The Imperial Production of a New Mentality: Progressive Education in Revolutionary China

Friday, January 3, 2020: 1:50 PM
Chelsea (Sheraton New York)
Daniel Perlstein, University of California, Berkeley
Progressive educators were enthusiastic participants in early 20th century campaigns to establish America’s empire, but democratic and radical activists around the world also embraced progressive education, and American progressive educators promoted overseas reform. Progressive education in China epitomized this intersection of imperialism and emancipation. This paper explores how John Dewey and other US educators made sense of education for China, how intellectuals and activists there responded to progressive education, and finally, how this experience impacted claims about progressive education in the United States.

From 1919 to 1921, Dewey delivered perhaps two hundred lectures in China. The talks were covered extensively in the press, and numerous Chinese reformers drew on Dewey. A growing body of historical scholarship has found Dewey’s reception in China to epitomize the appeal of progressive education reflected the efforts of democratic movements in more or less autonomous societies.[1]

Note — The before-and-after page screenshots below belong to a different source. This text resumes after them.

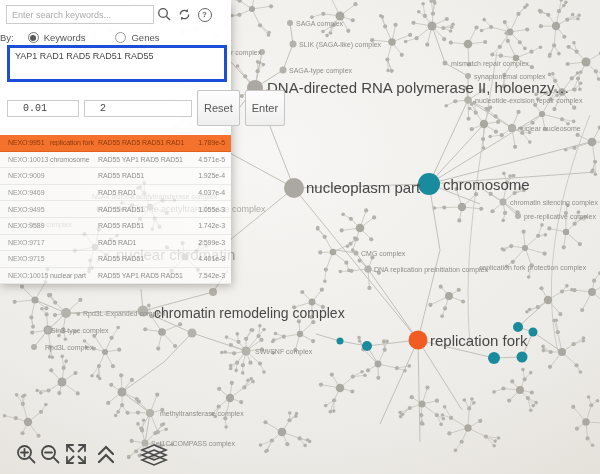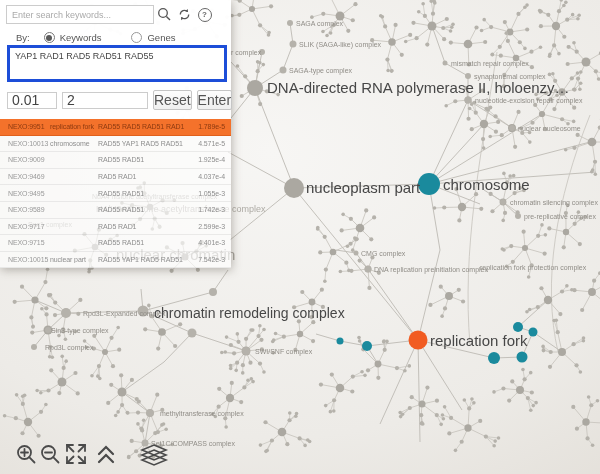--- a/index.html
+++ b/index.html
@@ -17,7 +17,7 @@
   ::placeholder{color:#aaa;}
   .icon-btn{width:19px;height:19px;display:flex;align-items:center;justify-content:center;color:#555;cursor:pointer;}
   .help-circle{width:12px;height:12px;border:1.2px solid #666;border-radius:50%;font-size:8px;color:#666;display:flex;align-items:center;justify-content:center;font-weight:bold;}
-  .by-row{display:flex;align-items:center;font-size:9.5px;color:#555;padding:8px 16px 2px;}
+  .by-row{display:flex;align-items:center;font-size:9.5px;color:#555;padding:8px 0 2px;}
   .by-row .lab{margin-right:14px;}
   .radio-opt{display:flex;align-items:flex-start;margin-right:30px;cursor:pointer;}
   .radio{width:9px;height:9px;border:1px solid #999;border-radius:50%;display:inline-block;margin-right:5px;position:relative;background:#fff;}

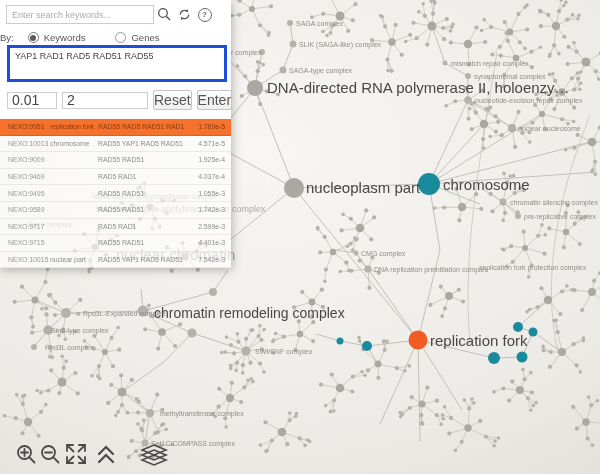--- a/index.html
+++ b/index.html
@@ -26,7 +26,7 @@
   .te-heading{font-size:11px;color:#777;padding:10px 8px 5px;}
   .panel-top textarea{display:block;width:204px;margin:0 7px;height:25px;border:3px solid #1d4ed8;font-size:9px;font-family:inherit;color:#444;padding:3px 5px;resize:none;outline:none;}
   .params-row{display:flex;align-items:center;padding:8px 7px 9px;gap:5px;}
-  .params-row input{height:15px;border:1px solid #ccc;font-size:14px;padding:0 4px;color:#444;font-family:Liberation Sans, sans-serif;}
+  .params-row input{height:15px;border:1px solid #ccc;font-size:10px;padding:0 15px;color:#444;font-family:Liberation Mono, monospace;}
   input.p1{width:40px;} input.p2{width:76px;}
   .btn{height:20px;font-size:14px;color:#555;background:linear-gradient(#fdfdfd,#efefef);border:1px solid #c5c5c5;border-radius:2px;padding:0 0;font-family:inherit;cursor:pointer;}
   .results{background:rgba(255,255,255,.42);}

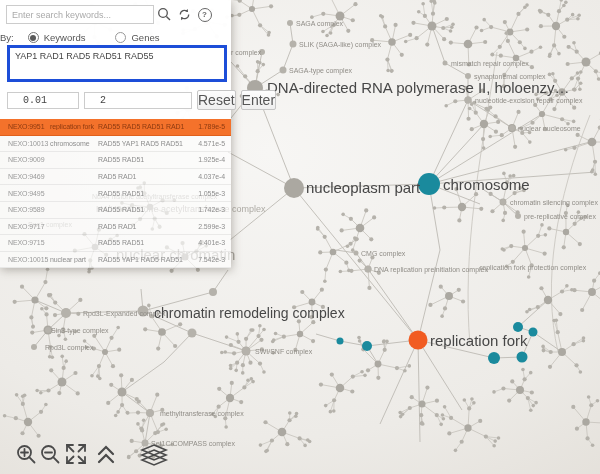--- a/index.html
+++ b/index.html
@@ -28,7 +28,7 @@
   .params-row{display:flex;align-items:center;padding:8px 7px 9px;gap:5px;}
   .params-row input{height:15px;border:1px solid #ccc;font-size:10px;padding:0 15px;color:#444;font-family:Liberation Mono, monospace;}
   input.p1{width:40px;} input.p2{width:76px;}
-  .btn{height:20px;font-size:14px;color:#555;background:linear-gradient(#fdfdfd,#efefef);border:1px solid #c5c5c5;border-radius:2px;padding:0 0;font-family:inherit;cursor:pointer;}
+  .btn{height:36px;font-size:11px;color:#555;background:linear-gradient(#fdfdfd,#efefef);border:1px solid #c5c5c5;border-radius:2px;padding:0 6px;font-family:inherit;cursor:pointer;}
   .results{background:rgba(255,255,255,.42);}
   .rrow{display:grid;grid-template-columns:42px 48px 1fr 40px;align-items:center;height:15.6px;padding:0 6px 0 8px;font-size:7px;letter-spacing:-0.1px;color:#8e8e8e;border-bottom:1px solid rgba(120,120,120,.13);background:rgba(255,255,255,.38);cursor:pointer;}
   .rrow>span{white-space:nowrap;overflow:hidden;}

The common commitments of Dewey and Chinese reformers were no coincidence. Leading Chinese reformers had studied with Dewey at Teachers College. This paper situates Dewey’s ideas about China, like the Chinese reception of those ideas, within a global, rather than comparative, framework. Dewey traced China’s lack of progressive education and the United States’ capacity to lead China’s modernization to America’s pioneer heritage. Chinese reformers’ American experience endowed them with a can-do spirit, but the absence of a frontier left the China “a civilization crowded with traditions and superstitions as well as people.”[2]

The paper concludes that America’s imperial role in China contributed to both the appeal and the eclipse of progressivism in Chinese education; and that Dewey’s discussion of China illuminates the central role of settler colonialism in progressive pedagogy and thought.

[1] E.g. Sun Youzhong, “John Dewey in China: Yesterday and Today,” Transactions of the Charles S. Pierce Society 35 (1999): 74.

[2] Guoqi, Chinese and Americans, 223.